「10年かかる変革一気に」 安倍首相、骨太方針に込めたコロナ克服

経済財政諮問会議・未来投資会議の合同会議で骨太方針について発言する安倍晋三首相(左)=17日午後、首相官邸(春名中撮影)
経済財政諮問会議・未来投資会議の合同会議で骨太方針について発言する安倍晋三首相(左)=17日午後、首相官邸(春名中撮影)

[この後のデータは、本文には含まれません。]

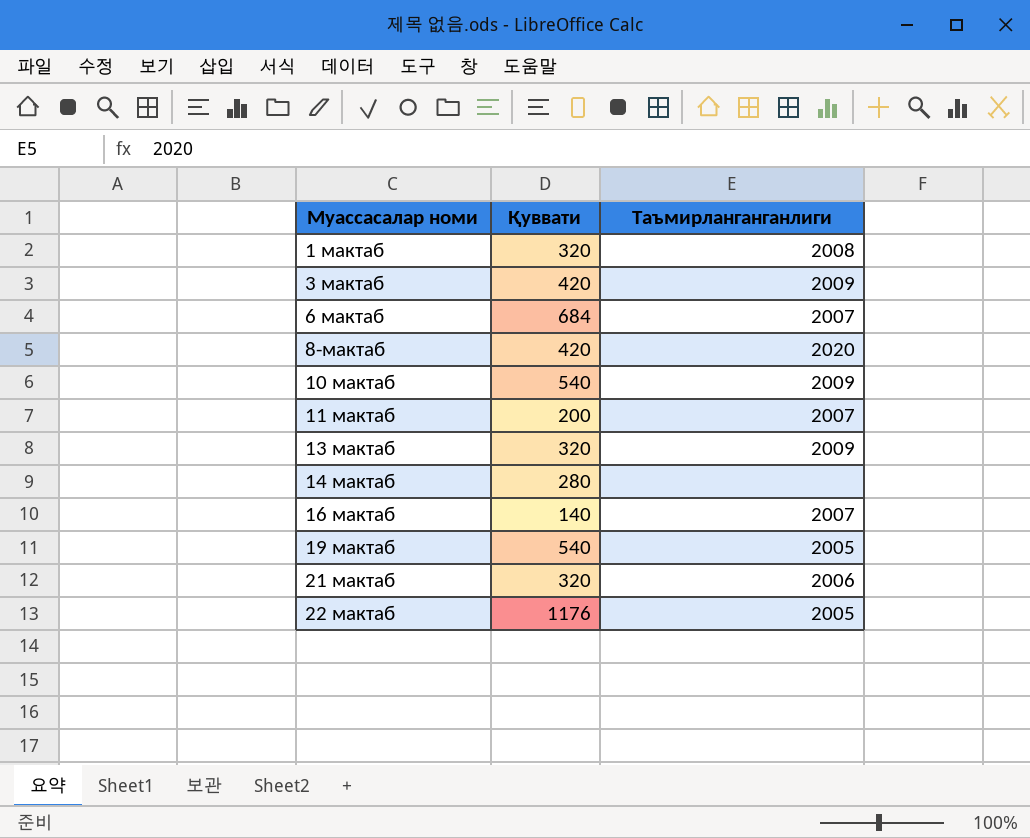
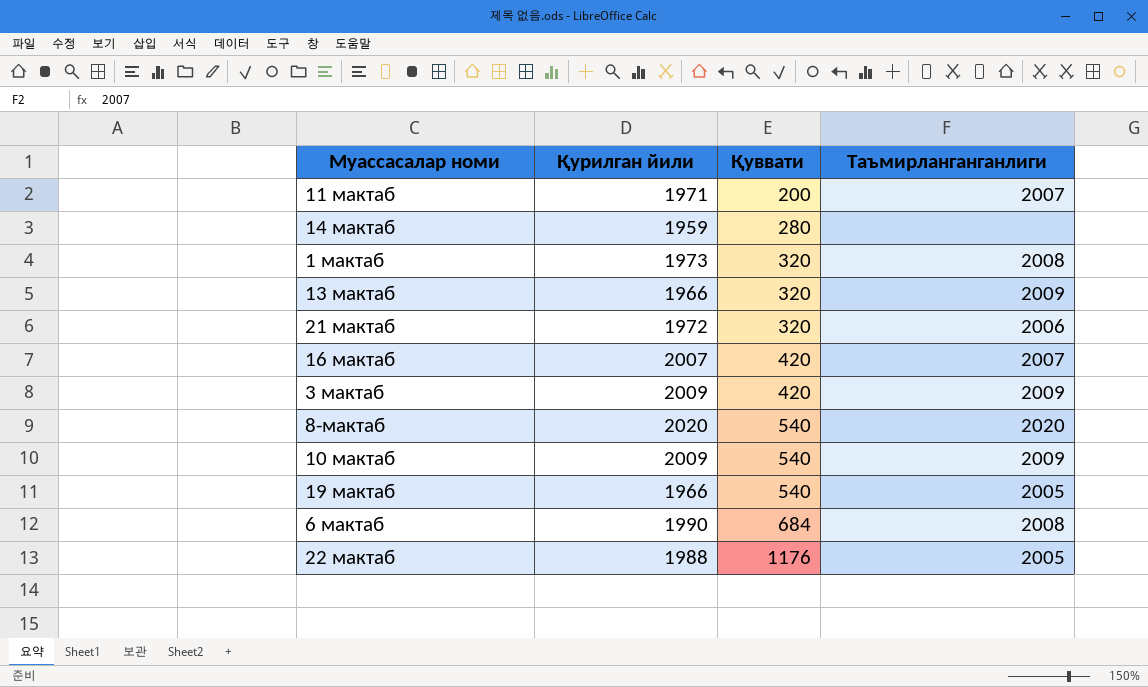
row order: Муассасалар номи ascending -> Қуввати ascending
column Қурилган йили | position: none -> 2
16 мактаб | Қуввати: 140 -> 420
8-мактаб | Қуввати: 420 -> 540
6 мактаб | Таъмирланганганлиги: 2007 -> 2008

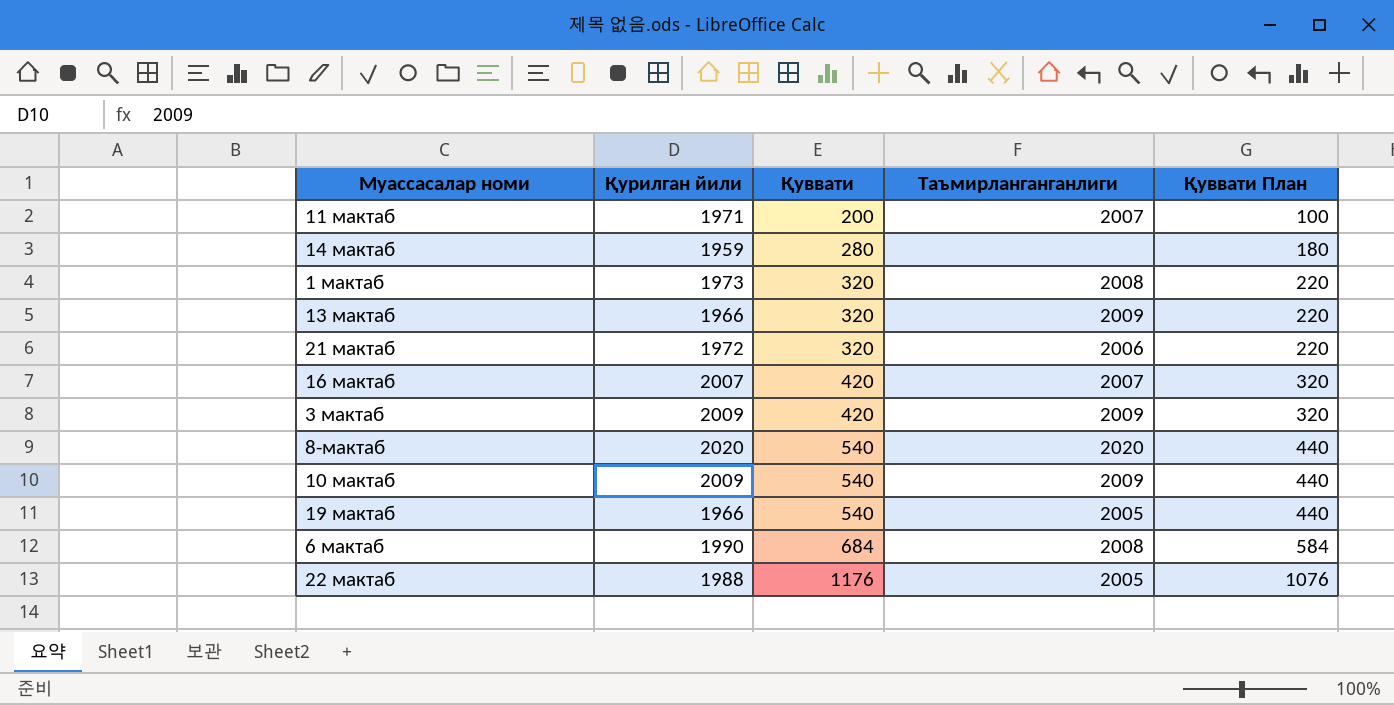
column Қуввати План | formula: none -> [Қуввати] - 100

 政府の新たな経済財政運営の指針となる令和2年の「骨太方針」は、新型コロナウイルスの感染拡大を受け、異例ずくめとなった。30年ぶりの改元で「令和新時代」とうたった昨年から一転。世界で多数の死者を出し、人とモノの流れが制約を受けるなど国際社会の秩序が揺らいだことを踏まえ「この数年で思い切った変革が実行できるかどうかが、日本の未来を左右する」と訴えた。外交・安全保障に関する独立した項目が消え、ページ数も半減したうえで、新型コロナ対応に重点を置いた。

 ■「大きく変わった状況踏まえた」

 「コロナがあって、働き方もビジネスモデルも大きく変わった。その中でも利益を上げているところがある。そういう状況を踏まえたものだ」

 安倍晋三首相は16日夜、周囲に今回の骨太の意義をこう語った。骨太では、来夏の東京五輪・パラリンピック大会を開催し「レガシーを創出する」と記した。新型コロナを総力で克服しようとする決意は固い。